**REQUIREMENT**
Please retype the records below exactly, omitting any images.

**PROVIDED ENTRIES**
────────────────
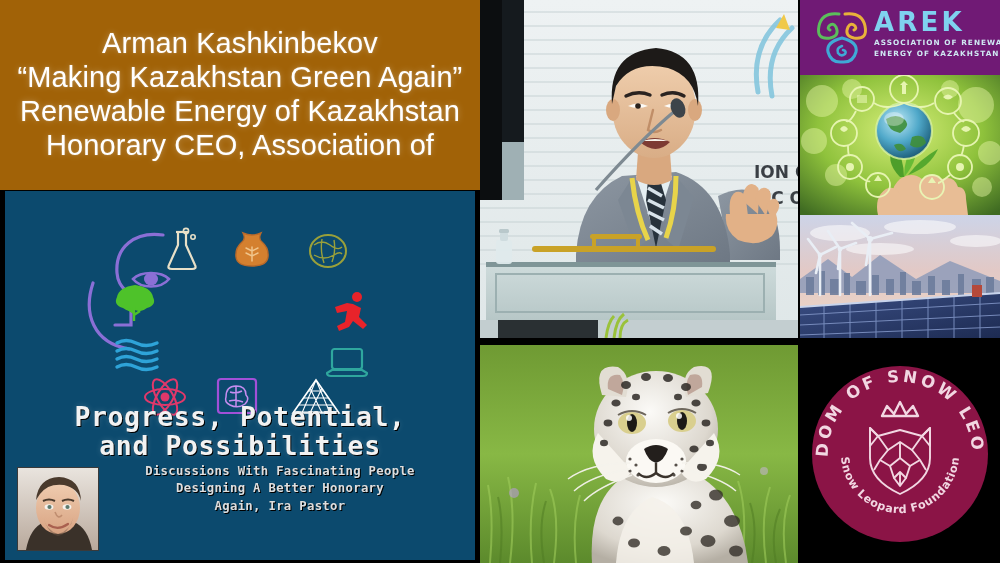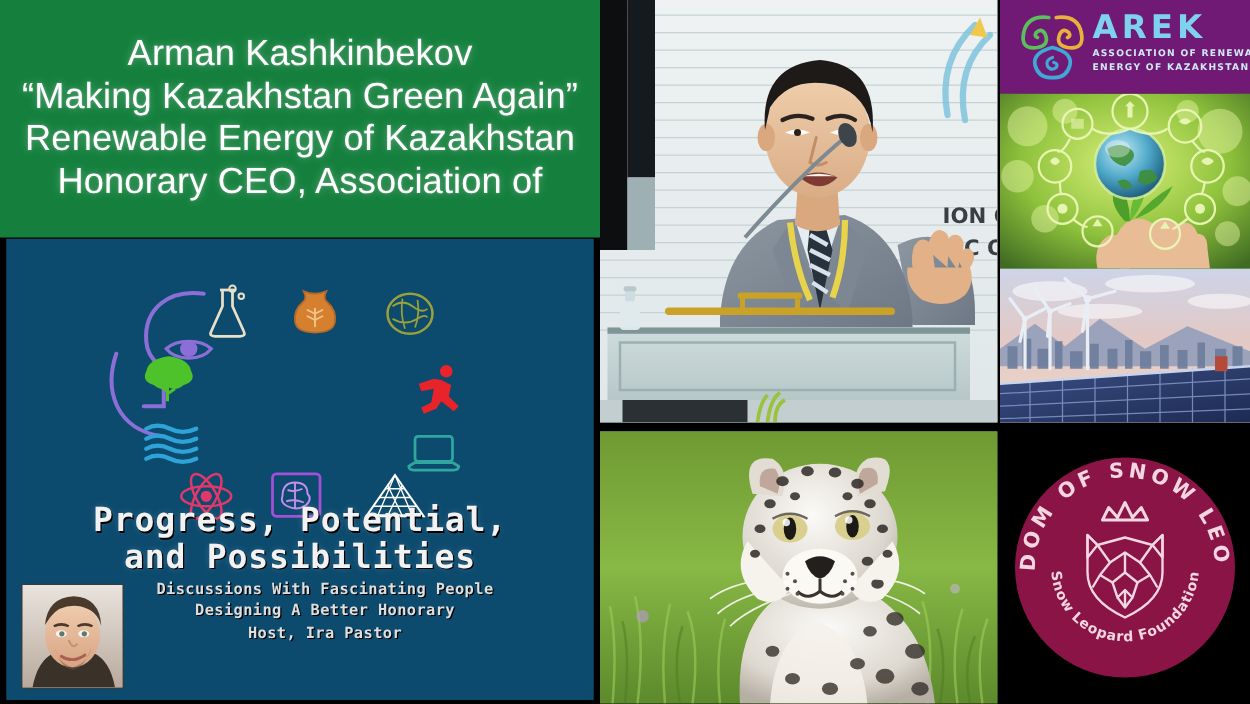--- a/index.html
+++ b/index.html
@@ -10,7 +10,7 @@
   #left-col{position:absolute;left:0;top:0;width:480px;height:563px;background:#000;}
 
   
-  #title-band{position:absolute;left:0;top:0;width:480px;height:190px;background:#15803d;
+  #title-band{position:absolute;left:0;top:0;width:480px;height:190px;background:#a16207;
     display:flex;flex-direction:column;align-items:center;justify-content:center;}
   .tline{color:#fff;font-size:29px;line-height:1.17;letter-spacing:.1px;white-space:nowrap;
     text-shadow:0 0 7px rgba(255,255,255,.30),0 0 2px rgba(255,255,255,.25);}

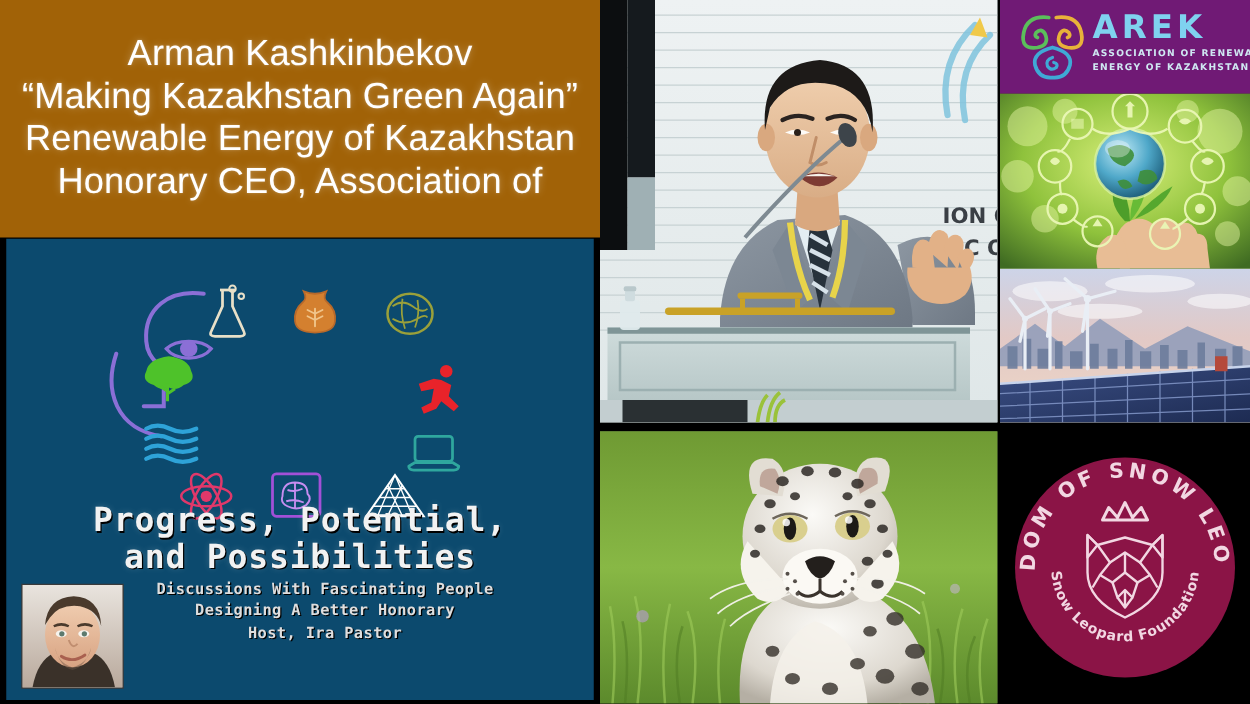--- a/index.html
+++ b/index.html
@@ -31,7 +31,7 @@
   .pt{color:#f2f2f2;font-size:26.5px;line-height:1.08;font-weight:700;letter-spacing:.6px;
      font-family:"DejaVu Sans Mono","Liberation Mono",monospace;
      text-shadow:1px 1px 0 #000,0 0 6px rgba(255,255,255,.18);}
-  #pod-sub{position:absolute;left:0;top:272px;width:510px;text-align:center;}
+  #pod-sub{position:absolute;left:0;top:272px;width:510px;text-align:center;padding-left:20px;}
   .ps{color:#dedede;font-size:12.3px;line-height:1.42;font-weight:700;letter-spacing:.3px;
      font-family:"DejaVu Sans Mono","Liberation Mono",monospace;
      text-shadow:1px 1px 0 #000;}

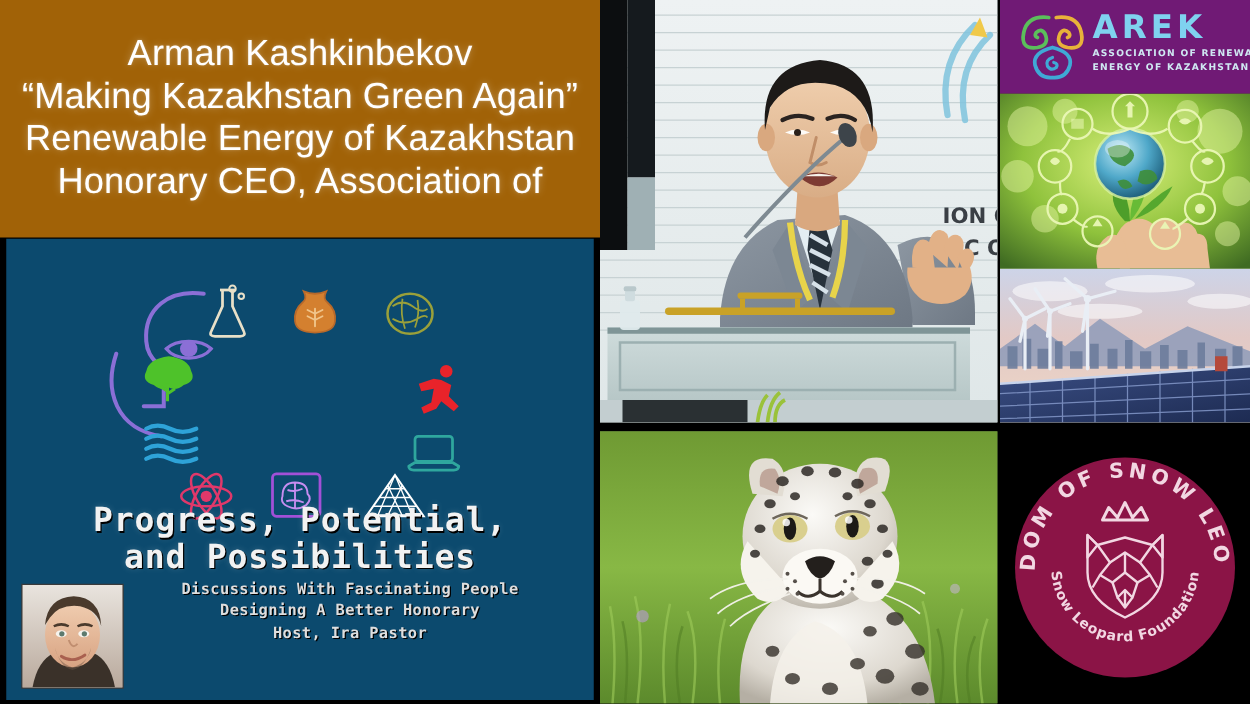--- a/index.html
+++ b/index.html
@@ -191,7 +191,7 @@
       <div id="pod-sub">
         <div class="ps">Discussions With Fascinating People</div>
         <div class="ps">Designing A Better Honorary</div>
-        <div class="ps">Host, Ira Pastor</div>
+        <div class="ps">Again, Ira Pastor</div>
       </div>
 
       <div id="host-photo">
────────────────
**EXERCISE ANSWER**
--- a/index.html
+++ b/index.html
@@ -10,7 +10,7 @@
   #left-col{position:absolute;left:0;top:0;width:480px;height:563px;background:#000;}
 
   
-  #title-band{position:absolute;left:0;top:0;width:480px;height:190px;background:#15803d;
+  #title-band{position:absolute;left:0;top:0;width:480px;height:190px;background:#a16207;
     display:flex;flex-direction:column;align-items:center;justify-content:center;}
   .tline{color:#fff;font-size:29px;line-height:1.17;letter-spacing:.1px;white-space:nowrap;
     text-shadow:0 0 7px rgba(255,255,255,.30),0 0 2px rgba(255,255,255,.25);}

--- a/index.html
+++ b/index.html
@@ -31,7 +31,7 @@
   .pt{color:#f2f2f2;font-size:26.5px;line-height:1.08;font-weight:700;letter-spacing:.6px;
      font-family:"DejaVu Sans Mono","Liberation Mono",monospace;
      text-shadow:1px 1px 0 #000,0 0 6px rgba(255,255,255,.18);}
-  #pod-sub{position:absolute;left:0;top:272px;width:510px;text-align:center;}
+  #pod-sub{position:absolute;left:0;top:272px;width:510px;text-align:center;padding-left:20px;}
   .ps{color:#dedede;font-size:12.3px;line-height:1.42;font-weight:700;letter-spacing:.3px;
      font-family:"DejaVu Sans Mono","Liberation Mono",monospace;
      text-shadow:1px 1px 0 #000;}

--- a/index.html
+++ b/index.html
@@ -191,7 +191,7 @@
       <div id="pod-sub">
         <div class="ps">Discussions With Fascinating People</div>
         <div class="ps">Designing A Better Honorary</div>
-        <div class="ps">Host, Ira Pastor</div>
+        <div class="ps">Again, Ira Pastor</div>
       </div>
 
       <div id="host-photo">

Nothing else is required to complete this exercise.